● **EXCERPTED RECORDS**
◇ ◇ ◇
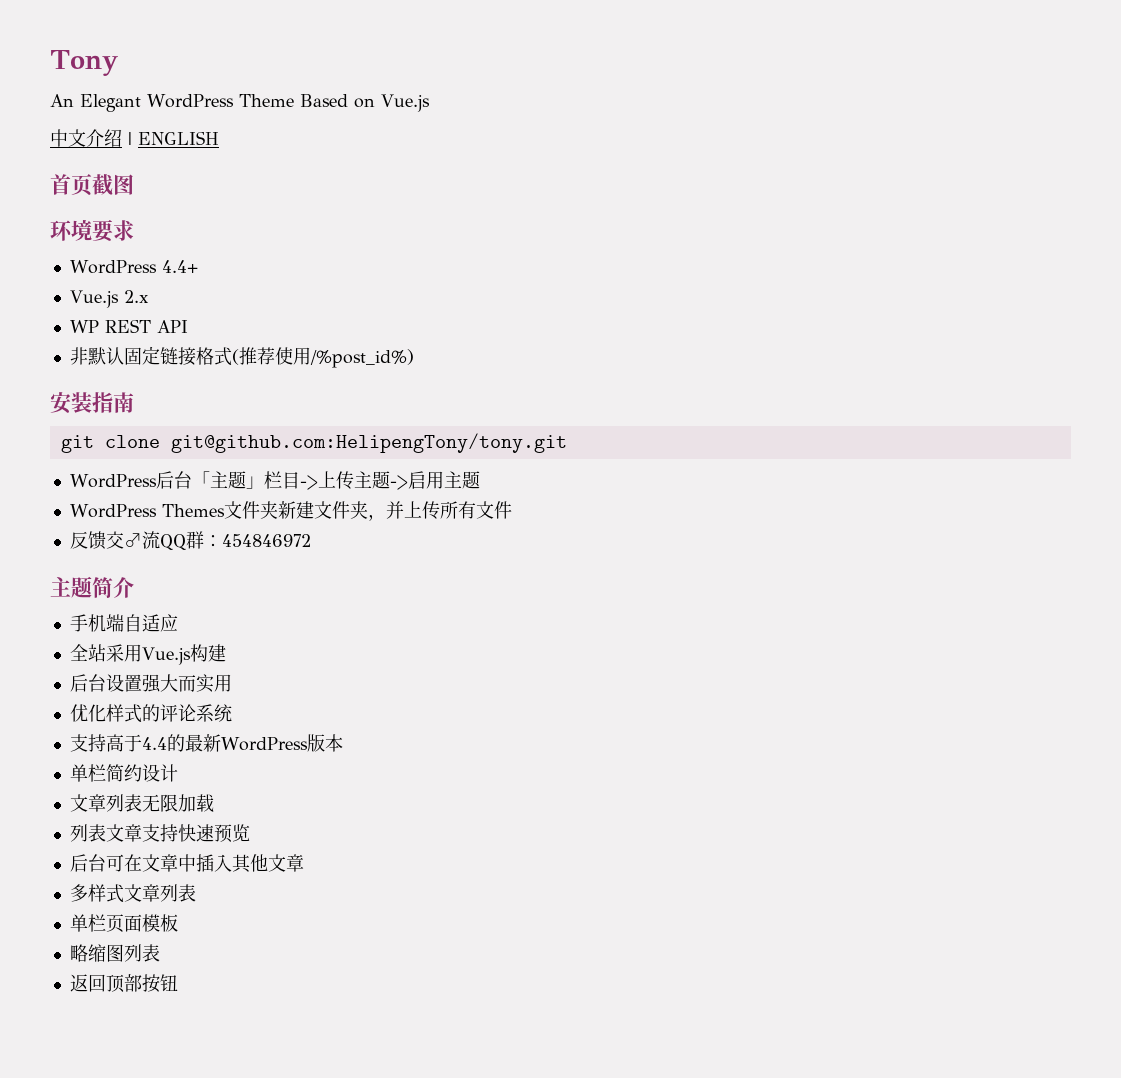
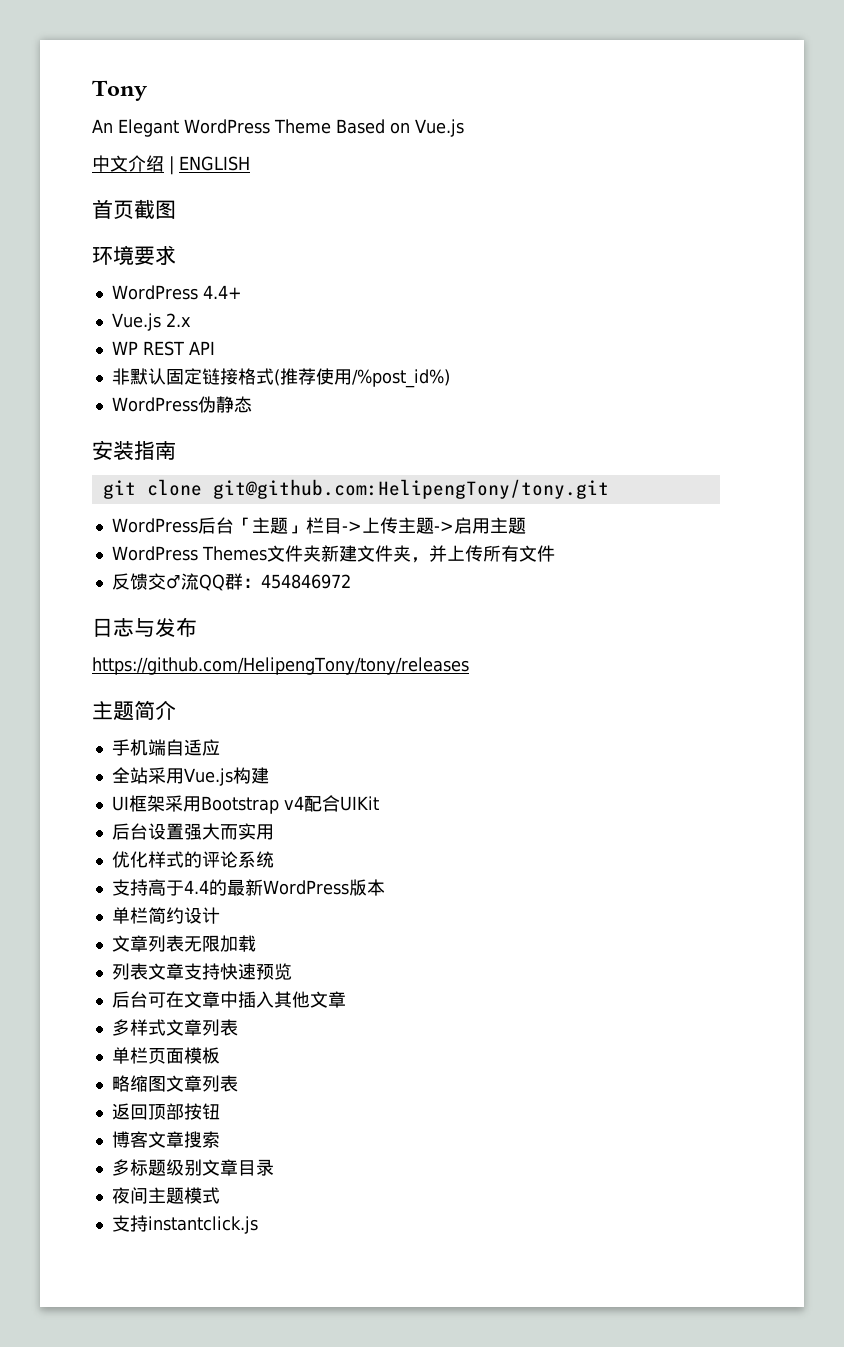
+ WordPress伪静态
+ 日志与发布
+ https://github.com/HelipengTony/tony/releases
+ UI框架采用Bootstrap v4配合UIKit
- 略缩图列表
+ 略缩图文章列表
+ 博客文章搜索
+ 多标题级别文章目录
+ 夜间主题模式
+ 支持instantclick.js

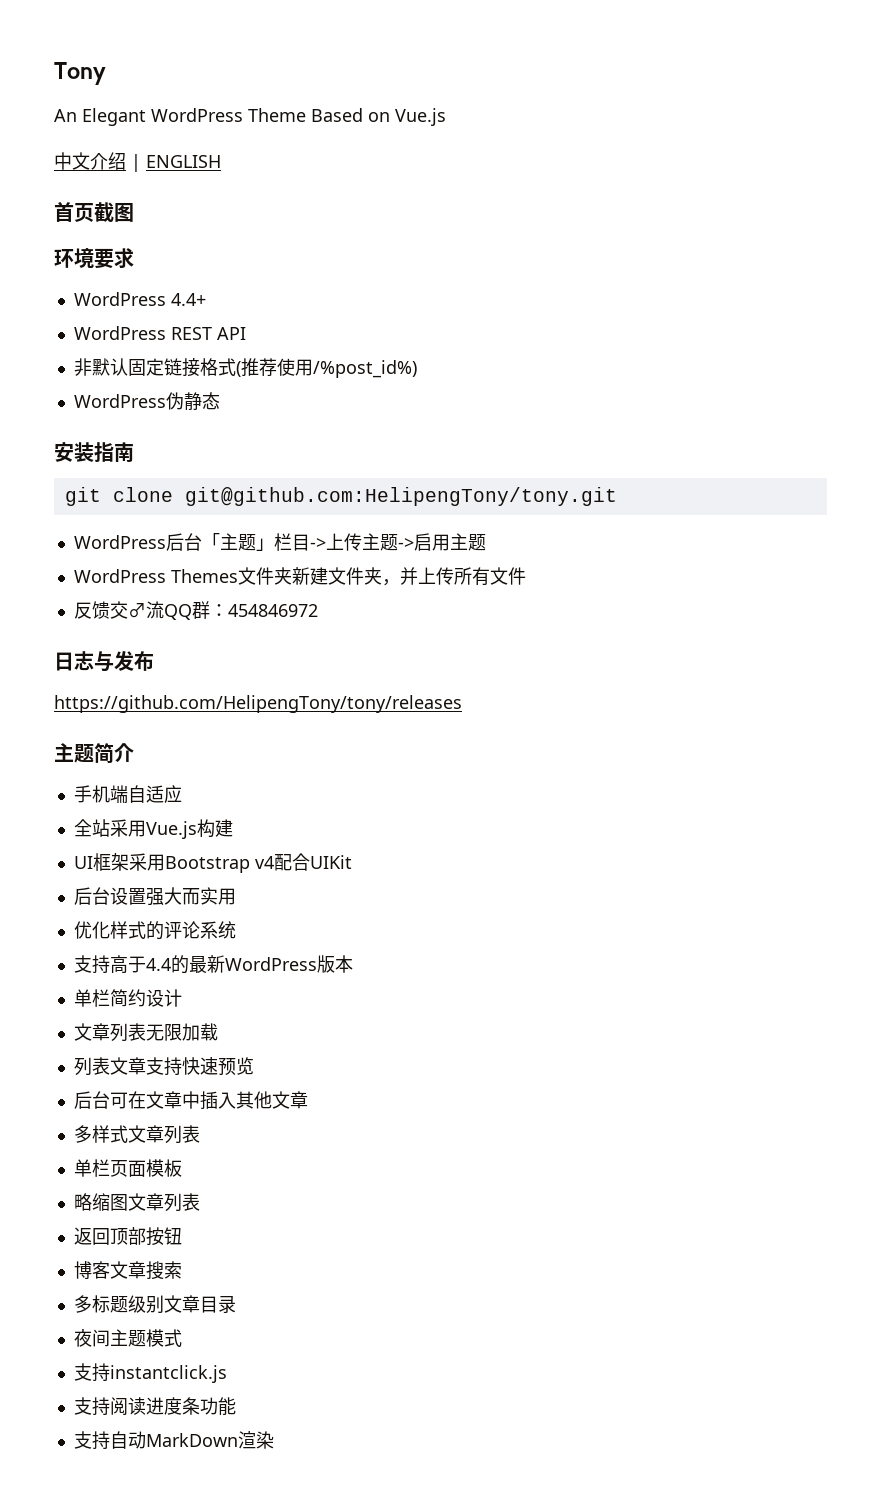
- Vue.js 2.x
- WP REST API
+ WordPress REST API
+ 支持阅读进度条功能
+ 支持自动MarkDown渲染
◇ ◇ ◇
Keep only the lines from the line with "- Vue.js 2.x" to the end of the records above, and repeat them exactly.

● **SOLUTION TO THIS PROBLEM**
- Vue.js 2.x
- WP REST API
+ WordPress REST API
+ 支持阅读进度条功能
+ 支持自动MarkDown渲染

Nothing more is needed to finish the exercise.